Stan Douglas, “Tunis, 23 January 2011” (2021)
Douglas’s work focuses on a sequence known as “the Gus chase,” in which a White actor in blackface playing the character Gus asks to marry Flora, a White woman who has gone alone to retrieve water from a spring. In Griffith’s depiction, after Gus’s request is refused, he attempts to force himself onto Flora. The sequence ends with members of the KKK, including Flora’s brother Ben, lynching Gus. In the script published in the show’s catalog, Douglas describes Gus this way: “the hallucination Ben and Flora see when they encounter Sam or Tom.” Sam and Tom are characters Douglas invents, imagining what a Black man of the time might actually have been doing in the woods that day.
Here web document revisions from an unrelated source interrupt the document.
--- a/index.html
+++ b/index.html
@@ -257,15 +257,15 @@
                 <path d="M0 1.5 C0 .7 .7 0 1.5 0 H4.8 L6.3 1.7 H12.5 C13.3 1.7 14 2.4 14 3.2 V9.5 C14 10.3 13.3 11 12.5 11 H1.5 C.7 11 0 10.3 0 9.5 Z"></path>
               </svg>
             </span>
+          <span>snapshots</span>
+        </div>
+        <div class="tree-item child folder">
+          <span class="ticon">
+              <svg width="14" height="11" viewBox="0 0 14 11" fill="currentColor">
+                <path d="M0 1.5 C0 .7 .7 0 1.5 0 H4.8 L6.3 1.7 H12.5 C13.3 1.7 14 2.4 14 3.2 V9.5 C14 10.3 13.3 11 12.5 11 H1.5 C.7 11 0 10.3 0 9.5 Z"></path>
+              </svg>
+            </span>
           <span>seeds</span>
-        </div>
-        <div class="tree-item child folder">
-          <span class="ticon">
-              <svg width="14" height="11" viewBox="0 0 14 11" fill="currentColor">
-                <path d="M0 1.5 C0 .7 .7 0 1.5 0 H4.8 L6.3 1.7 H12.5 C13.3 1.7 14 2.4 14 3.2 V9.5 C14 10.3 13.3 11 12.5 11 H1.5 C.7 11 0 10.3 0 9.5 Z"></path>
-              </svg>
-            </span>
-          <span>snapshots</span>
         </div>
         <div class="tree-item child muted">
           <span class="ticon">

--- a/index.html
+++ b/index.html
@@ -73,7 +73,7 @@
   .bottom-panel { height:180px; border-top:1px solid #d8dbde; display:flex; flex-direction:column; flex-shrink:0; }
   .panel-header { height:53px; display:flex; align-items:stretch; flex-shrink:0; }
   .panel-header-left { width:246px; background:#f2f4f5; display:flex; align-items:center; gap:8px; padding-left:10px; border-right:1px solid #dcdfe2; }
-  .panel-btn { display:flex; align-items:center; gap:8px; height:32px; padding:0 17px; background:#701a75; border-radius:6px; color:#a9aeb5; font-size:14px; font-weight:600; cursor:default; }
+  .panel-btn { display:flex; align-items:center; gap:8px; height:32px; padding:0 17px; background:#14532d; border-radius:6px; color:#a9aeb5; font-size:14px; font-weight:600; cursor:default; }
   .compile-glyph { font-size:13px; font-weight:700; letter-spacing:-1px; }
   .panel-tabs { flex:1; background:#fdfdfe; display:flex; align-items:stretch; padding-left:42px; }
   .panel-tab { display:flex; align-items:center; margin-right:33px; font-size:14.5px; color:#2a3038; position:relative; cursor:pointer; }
In his multi-channel remix, Douglas surrounds the original footage with four alternate views: one from Flora’s perspective; one from her brother’s perspective; one from Tom, who is out hunting waterfowl; and the last from Sam, who does indeed propose to Flora, having met her earlier in his life. In the Sam version, the character walks away from the scene alive.
A content warning is posted outside of the screening room so viewers can choose whether to watch it or not. You can see the entire exhibit and get a rich sense of Douglas’s art without it. But in interrogating Griffith’s work as a monument, he points to what’s at the heart of all those bronze statues and stone figures: the story itself; the false bogeyman; the scapegoat still being chased down the streets of this country. In some ways his intervention, though in an elaborate package, is quite simple — suggesting that Gus was a real man, going about his day, who could have kept his life. But in a time when the US government is releasing heavily edited video, cheap cinematic soundtrack included, depicting the Department of Homeland Security’s nighttime assault on the almost entirely Black and Brown residents of a Chicago apartment complex, the echo from the past feels all too loud. The narrative is everything: the crafting of the image, what the frame does and doesn’t reveal, and, perhaps most poignantly, the always-present potential for history to take another course.
Stan Douglas, “Birth of a Nation” (2025)
Stan Douglas, “Vancouver, 15 June 2011” (2021)
Stan Douglas, “Hors-Champs” (1992)
Stan Douglas, “Nu•tka•” (1996)
Stan Douglas: Ghostlight continues at the Hessel Museum of Art at Bard College (33 Garden Road, Annandale-on-Hudson, New York) through November 30. The exhibition was curated by Lauren Cornell.